Charley Fusari born Calogero Fusari (August 20, 1924 – November 4, 1985) was an Italian-American boxer born in Italy. 

Fusari was born in Alcamo, in the Province of Trapani and emigrated to the US with his family when a boy.
 

Charlie fought 92 bouts, 8 amateur and 84 “pro”;he was the New Jersey State Champion in 1947, ’48 and ’49, becoming a professional boxer on May 8, 1944; he fought against greats boxers of his time such as Rocky Graziano, Tony Janiro, Sugar Ray Robinson.
Charley was a good fighter and won all his first 45 fights: in his 45th fight, he beat the great Tippy Larkin. Fusari suffered from impaired hearing. With his ring earnings he bought a milk delivery business for his family. Fusari as a result became known as the Irvington milkman. :

Fusari had two world title shots during his career.
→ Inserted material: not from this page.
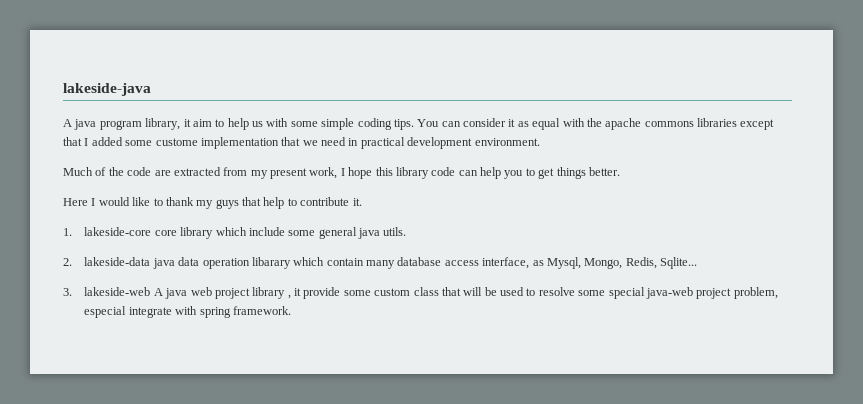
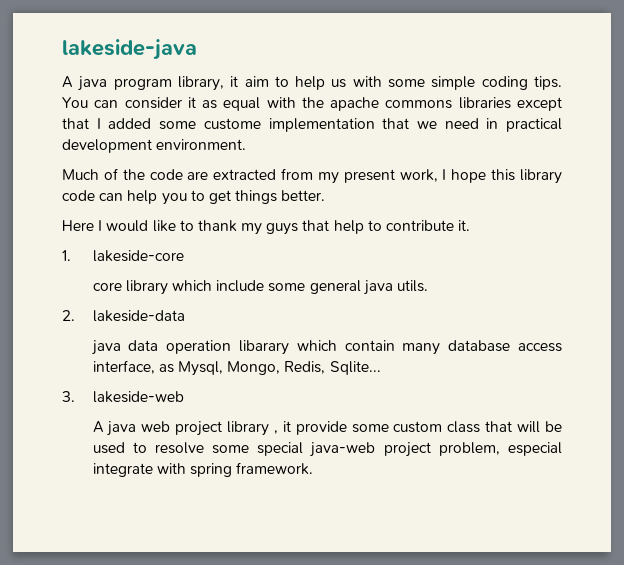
(152, 231) none -> (184, 256) //
(151, 261) none -> (185, 316) //
(151, 291) none -> (184, 397) //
He lost a one-sided decision to defending welterweight champion Sugar Ray Robinson on August 9, 1950 and lost a split decision to Johnny Bratton for the vacant National Boxing Association World welterweight title on March 14, 1951 after Robinson had left the title after winning the world middleweight title from Jake LaMotta a month earlier.

He defeated such boxers as Attilio "Rocky Castellani, Maxie Berger, Freddie Archer, Pat Demers, Al "Red" Priest, Terry Young, Joey Carkido, Jimmy Flood, Frankie Palermo, Vince Foster and Tony Pellone.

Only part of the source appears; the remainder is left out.